> *Nope. The regex library is tightly coupled with searching strings. That's an ...

burntsushi · on July 6, 2023

I answered basically this question about seven years ago[1]. Re-reading that now, it's actually still quite a good answer.

> but if you had a C library based on char vectors, you could global replace with short or long and it would still work, pointers included, except for any places where you relied on the knowledge that a char was implemented as 8 bits.

Right, and that last sentence is critical. Another way to say "rely on char being 8 bits" is "rely on an alphabet size of no more than 256."
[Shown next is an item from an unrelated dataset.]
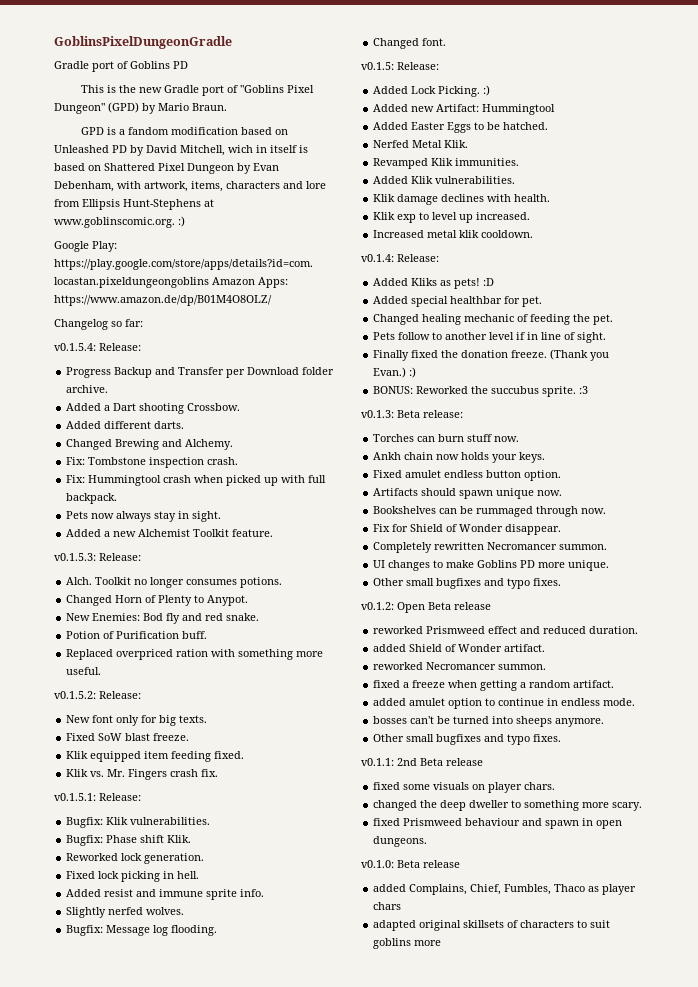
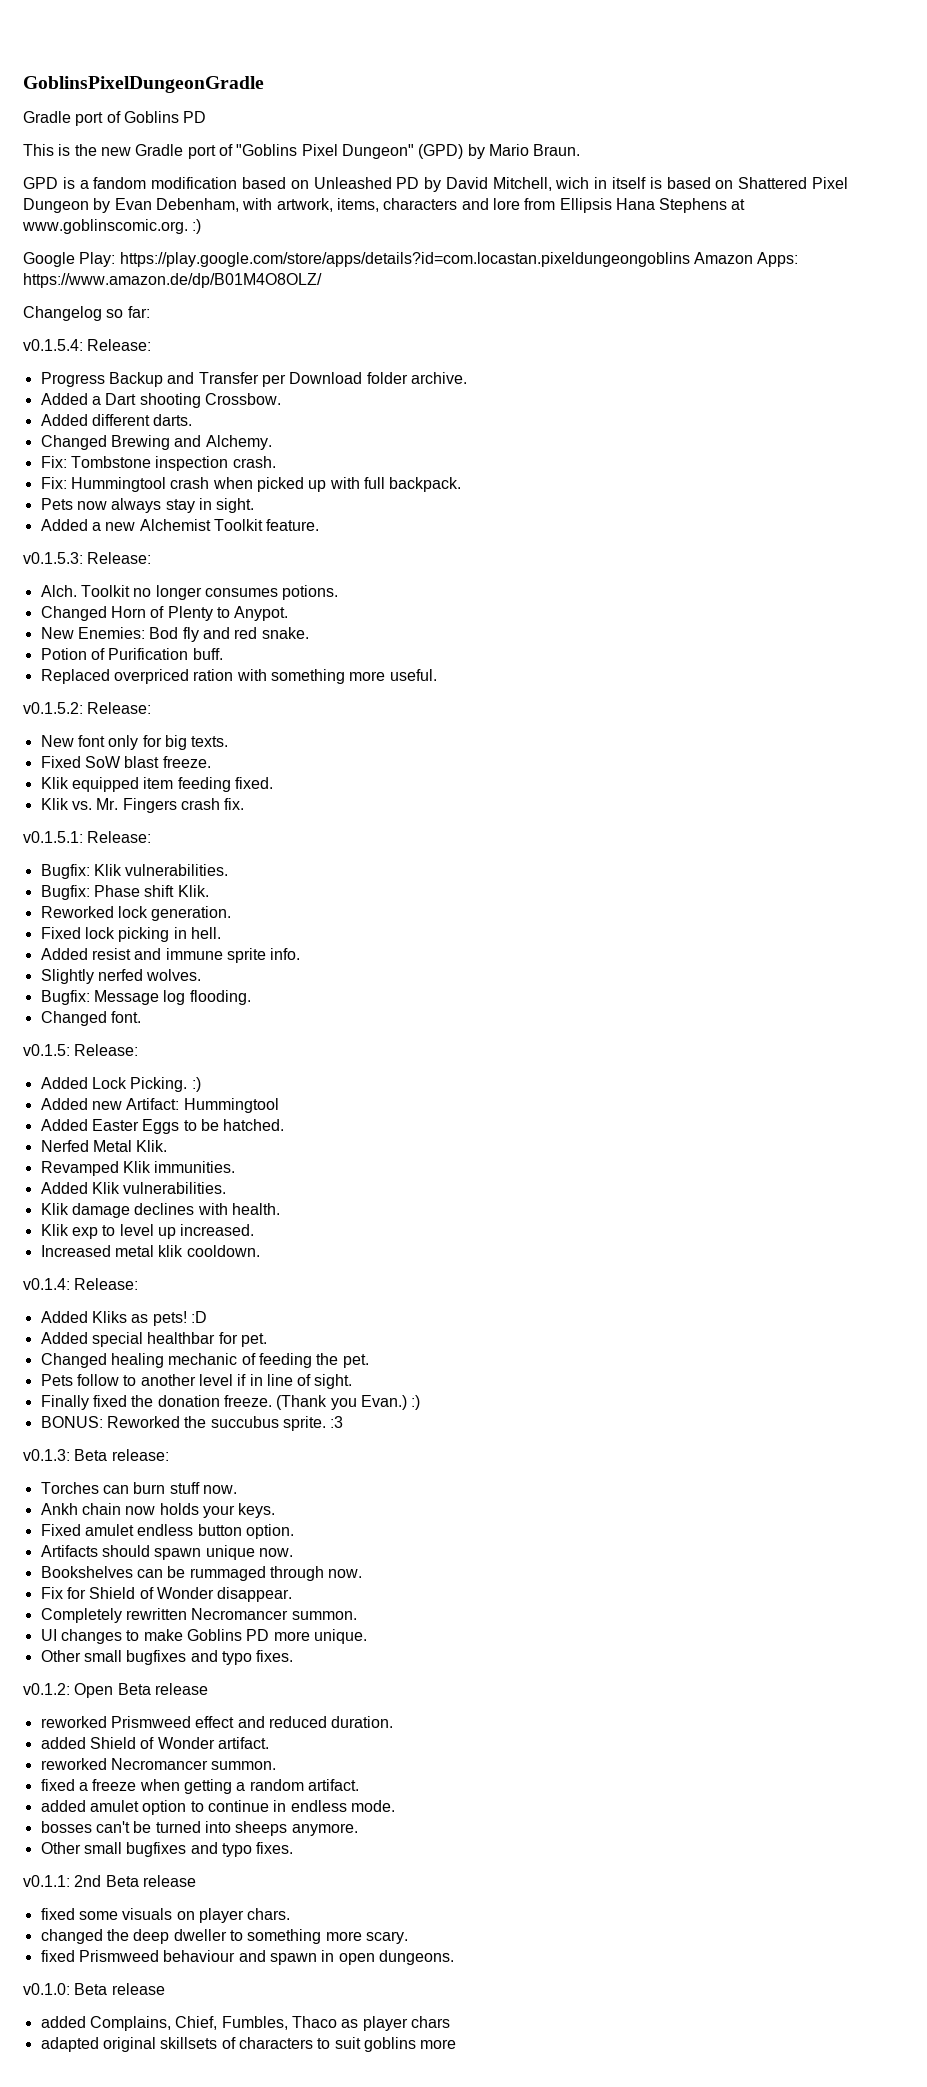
[123,199,201,210] Hunt-Stephens -> [615,198,728,213] Hana Stephens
The regex crate and all of its non-standard-library dependencies (of which I wrote all of them) corresponds to about 100K source lines of code. Everything from the concrete syntax on up to the matching engines itself would need to be parameterized over the alphabet. You can't just replace `u8` (unsigned 8-bit integer) with any other type and hope that it works, because the entire regex crate makes use of the fact that it's searching a sequence of `u8` values specifically. It doesn't treat `u8` as some opaque type with integer-like operations. The literal architecture of the code embeds assumptions about it, such as the fact that every possible value can be enumerated as [0, 1, 2, ..., 255]. The answer I wrote seven years ago touches on this. A concrete place where this occurs is in the lazy DFA (described in the blog). Very loosely, the logical representation of an individual state looks like this:

    struct State {
        next: [*State; 256],
    }

The `u8` type appears nowhere there. Instead, the length of `next` is hard-coded to the total number of unique possible elements of the `u8` type. One could of course define this as part of some generic alphabet type, but this entire representational choice is only feasible in the first place because the alphabet size of `u8` is so small. What's the alphabet size of `u16`? Oops. Now your logical representation is:

    struct State {
        next: [*State; 65536],
    }

You can see how that would be quarrelsome right?

Of course, you could use something like `HashMap<u16, *State>` instead. But holy moly you really do not want to do that when searching a sequence of `u8` values because a hashmap lookup for every byte in a string would absolutely trash performance. So now your generic alphabet interface needs to know about DFA state representation in-memory so that when you use `u8` you get the fast version and when you use anything else you get the slow-but-feasible version.

And then there's the whole UTF-8 automata stuff and various Unicode-aware algorithms sprinkled in at various places. This thread is talking about a generic alphabet, and that goes well beyond Unicode. So now all that Unicode stuff needs to be gated behind your generic alphabet interface.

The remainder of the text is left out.